Tylko czasem narracja rwie mu się, gdy z lubością przymyka senne jeszcze powieki. A pod nimi, oczami wyobraźni, widzi siebie, jeśli nie spin doktorem, to przynajmniej naczelnym redakcji Faktów, Wiadomości czy Panoramy. Na twarzy maluje się mu wtedy błogi uśmiech i już jest gotów zamówić wczasy dla całej rodziny nad Adriatykiem. Przecież na takiej posadzie byle grosza nie płacą.

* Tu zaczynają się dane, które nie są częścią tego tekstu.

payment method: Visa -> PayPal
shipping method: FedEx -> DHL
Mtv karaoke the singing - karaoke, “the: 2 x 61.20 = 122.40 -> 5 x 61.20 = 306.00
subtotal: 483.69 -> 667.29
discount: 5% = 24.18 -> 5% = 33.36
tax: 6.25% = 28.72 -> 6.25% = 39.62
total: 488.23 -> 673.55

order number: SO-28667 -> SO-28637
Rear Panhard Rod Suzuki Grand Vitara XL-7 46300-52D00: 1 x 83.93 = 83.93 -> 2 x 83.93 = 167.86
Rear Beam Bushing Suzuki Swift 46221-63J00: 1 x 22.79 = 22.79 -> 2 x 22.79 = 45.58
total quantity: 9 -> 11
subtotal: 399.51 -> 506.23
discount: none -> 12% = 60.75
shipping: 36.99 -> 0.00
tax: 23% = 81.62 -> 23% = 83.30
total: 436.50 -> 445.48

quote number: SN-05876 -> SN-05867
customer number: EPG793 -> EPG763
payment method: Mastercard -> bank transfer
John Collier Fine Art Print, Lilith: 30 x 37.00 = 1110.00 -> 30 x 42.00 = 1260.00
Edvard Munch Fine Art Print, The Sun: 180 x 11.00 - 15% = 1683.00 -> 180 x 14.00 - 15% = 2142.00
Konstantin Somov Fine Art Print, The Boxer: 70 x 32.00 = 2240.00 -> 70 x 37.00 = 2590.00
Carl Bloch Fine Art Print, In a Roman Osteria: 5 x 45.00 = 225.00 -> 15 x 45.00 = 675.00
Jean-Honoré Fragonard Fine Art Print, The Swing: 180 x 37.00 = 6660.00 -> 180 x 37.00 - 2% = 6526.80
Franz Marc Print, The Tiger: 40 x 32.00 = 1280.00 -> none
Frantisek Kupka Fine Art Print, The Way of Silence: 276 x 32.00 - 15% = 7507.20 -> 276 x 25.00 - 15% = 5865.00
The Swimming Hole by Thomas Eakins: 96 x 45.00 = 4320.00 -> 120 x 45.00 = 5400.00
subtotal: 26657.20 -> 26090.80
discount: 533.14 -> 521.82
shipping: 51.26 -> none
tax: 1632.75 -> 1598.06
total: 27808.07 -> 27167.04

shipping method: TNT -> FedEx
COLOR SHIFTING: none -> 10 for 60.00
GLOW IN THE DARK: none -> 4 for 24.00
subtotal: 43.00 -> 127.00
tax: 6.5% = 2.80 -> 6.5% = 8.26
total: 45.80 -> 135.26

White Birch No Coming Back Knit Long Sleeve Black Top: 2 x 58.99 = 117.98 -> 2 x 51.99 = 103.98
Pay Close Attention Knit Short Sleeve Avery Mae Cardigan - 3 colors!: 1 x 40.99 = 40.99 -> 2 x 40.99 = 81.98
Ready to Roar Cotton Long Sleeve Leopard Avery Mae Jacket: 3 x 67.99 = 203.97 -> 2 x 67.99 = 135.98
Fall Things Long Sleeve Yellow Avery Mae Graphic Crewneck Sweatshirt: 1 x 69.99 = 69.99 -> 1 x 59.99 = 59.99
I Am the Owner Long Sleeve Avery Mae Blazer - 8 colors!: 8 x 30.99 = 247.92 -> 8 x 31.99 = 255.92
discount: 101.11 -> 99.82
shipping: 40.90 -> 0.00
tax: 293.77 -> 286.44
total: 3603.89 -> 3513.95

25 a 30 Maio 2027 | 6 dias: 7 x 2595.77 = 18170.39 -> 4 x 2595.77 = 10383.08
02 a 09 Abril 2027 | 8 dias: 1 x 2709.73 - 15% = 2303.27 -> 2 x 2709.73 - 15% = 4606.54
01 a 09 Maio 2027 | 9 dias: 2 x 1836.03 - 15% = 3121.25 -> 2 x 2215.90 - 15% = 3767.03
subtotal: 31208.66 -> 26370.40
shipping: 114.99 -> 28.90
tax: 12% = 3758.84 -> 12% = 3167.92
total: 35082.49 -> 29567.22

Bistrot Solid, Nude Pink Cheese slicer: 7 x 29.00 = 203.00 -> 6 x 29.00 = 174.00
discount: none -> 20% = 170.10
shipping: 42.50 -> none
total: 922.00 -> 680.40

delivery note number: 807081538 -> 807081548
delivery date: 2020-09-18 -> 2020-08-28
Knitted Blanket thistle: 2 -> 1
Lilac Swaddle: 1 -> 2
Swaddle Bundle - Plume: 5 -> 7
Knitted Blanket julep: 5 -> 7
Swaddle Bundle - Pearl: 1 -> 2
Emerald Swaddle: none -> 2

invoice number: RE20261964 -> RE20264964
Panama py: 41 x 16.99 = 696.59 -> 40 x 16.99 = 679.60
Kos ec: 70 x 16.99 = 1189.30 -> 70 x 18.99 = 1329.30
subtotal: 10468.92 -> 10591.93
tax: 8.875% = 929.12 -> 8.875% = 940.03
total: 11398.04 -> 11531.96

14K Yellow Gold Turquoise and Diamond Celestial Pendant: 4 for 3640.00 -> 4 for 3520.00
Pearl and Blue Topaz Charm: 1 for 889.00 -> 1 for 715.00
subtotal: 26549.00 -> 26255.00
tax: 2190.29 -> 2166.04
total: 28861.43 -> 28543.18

Słodkie marzenia półsenne budzi twarda rzeczywistość. Za chwilę trzeba będzie wykazać się przytomnością umysłu; dowcipnie i sprawnie poprowadzić program.
Nie wiem, jak się to odbywa. Czy na telewizyjnym korytarzu w biegu dziennikarze ustalają, kto zagaja, kto ciągnie, a kto ripostuje?
Może tak, a może nie, któż to wie, jak naprawdę rodzi się, poprawnie liżący kogo trzeba i tam, gdzie trzeba, program.

Liczy się efekt.
Pan zaczyna mówić trzymając gazetę w ręku o tym, jak to wyborcy zapominają, że kłótliwych i chamskich polityków wybrali sami. Jednym zdaniem pointuje; mamy ich takich, jakich sobie zafundowaliśmy.
A drugi pan redaktor natychmiast potwierdza, z porozumiewawczym uśmiechem, że to prawda. Tak, tak, to wyborca uwierzył w obiecane mieszkania i nawet klucze do nich, które miano mu wręczać.
Czy ważne dla widza, wobec takiej wymiany "dowcipnych" zdań, może być jeszcze, co w prasie napisano?

Słucham, słucham i pojąć nie mogę. Czyżbym coś przespała? Czy PiS już wróciło do władzy?! Marcinkiewicz znowu Polską rządzi?! A może kto w studio taśmy pomylił?

Nie, skądże! To dzisiejszy – 28 grudnia 2008 r. - przegląd porannej prasy w TVP INFO

I jak tu nie wierzyć w cuda?

Jestem do tej pory pod tak silnym wrażeniem dziennikarskich umiejętności obracania kota ogonem, że na śmierć zapomniałam, jak się obaj panowie nazywali. Nie ma to jednak większego znaczenia, zawsze przecież mogę ich nazwać Pieniążkami.

A sprawny Pieniążek wie, że władza w telewizji wkrótce się zmieni i obiecanej drugiej Irlandii nie wypada już wypominać. Zresztą po co? Tam cudów już też nie ma.